Ebenso muss - wie nach altem Recht - in der Bilanz des Gemeinwesens, das die Garantieerklärung nach Artikel 72c BVG abgibt, eine Rückstellung gebildet werden, wenn eine Teilliquidation einer teilkapitalisierten Vorsorgeeinrichtung zu erwarten ist.
Der Ersatz der bisherigen - im Rahmen des BVG - weitgehend autonomen Steuerungskompetenz der Gemeinwesen durch die neue, paritätisch auszuübende Steuerungskompetenz des Leitungsorgans der Vorsorgeeinrichtung ist qualitativ die wichtigste Änderung.

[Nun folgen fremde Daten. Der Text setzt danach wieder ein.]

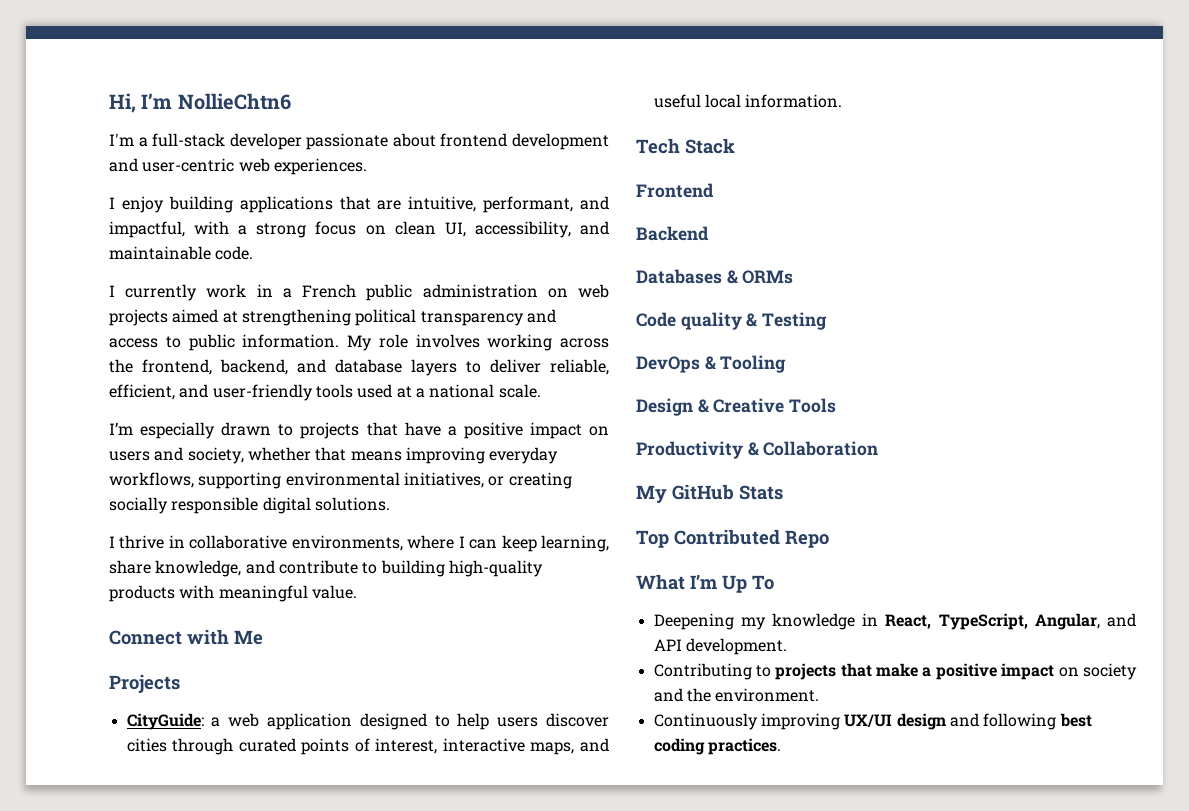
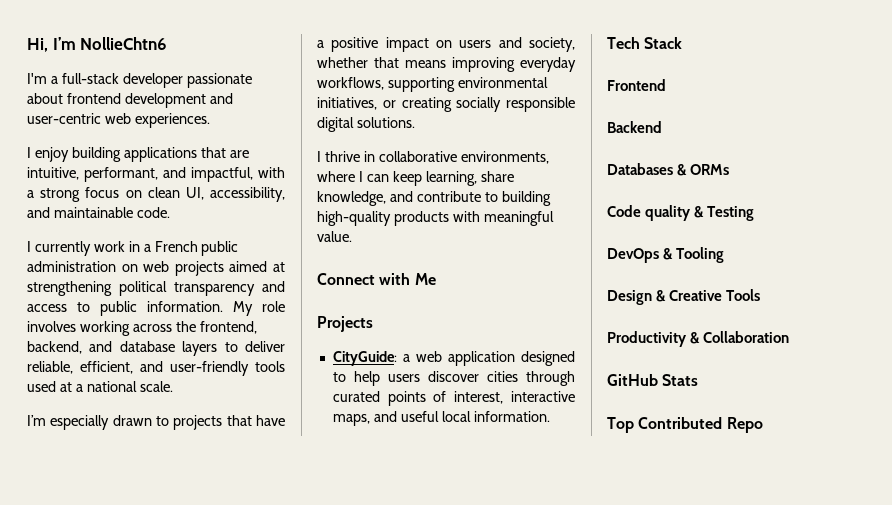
- My GitHub Stats
+ GitHub Stats
- What I’m Up To
- Deepening my knowledge in React, TypeScript, Angular, and API development.
- Contributing to projects that make a positive impact on society and the environment.
- Continuously improving UX/UI design and following best coding practices.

Das Gemeinwesen hat, im Sinne einer Ausnahme zur grundsätzlichen Kompetenzübertragung auf das paritätische Leitungsorgan, noch die Option entweder Bestimmungen über die Leistungen oder alternativ über die Finanzierung zu erlassen (jedoch nicht über beide).67
Grundsätzlich läge die Kompetenz für das Organisationsrecht von kantonalen und kommunalen öffentlich-rechtlichen Einrichtungen beim Kanton.68 Die Organisationsfreiheit der Kantone für öffentlich-rechtliche Vorsorgeeinrichtungen (Stiftungen oder Anstalten) wird jedoch durch das BVG stark eingeschränkt.
Gemeinwesen sind als Arbeitgeber verpflichtet, sich einer registrierten Vorsorgeeinrichtung anzuschliessen oder selber eine in das Register für die berufliche Vorsorge eingetragene Vorsorgeeinrichtung zu errichten.69
Gemeinden sind befugt, selbst die ihnen zusagende Lösung zu wählen. Die Kantone dürfen in diese Kompetenz nicht eingreifen.70
Entscheidet sich ein Gemeinwesen für die Errichtung einer nach BVG registrierten öffentlich-rechtlichen Vorsorgeeinrichtung, hat sie entweder die Rechtsform einer öffentlich-rechtlichen Stiftung oder einer Anstalt des öffentlichen Rechts mit eigener Rechtspersönlichkeit zu wählen.71
Beides kann nach dem Legalitätsprinzip72 und nach BVG nur mittels rechtsetzendem Erlass erfolgen.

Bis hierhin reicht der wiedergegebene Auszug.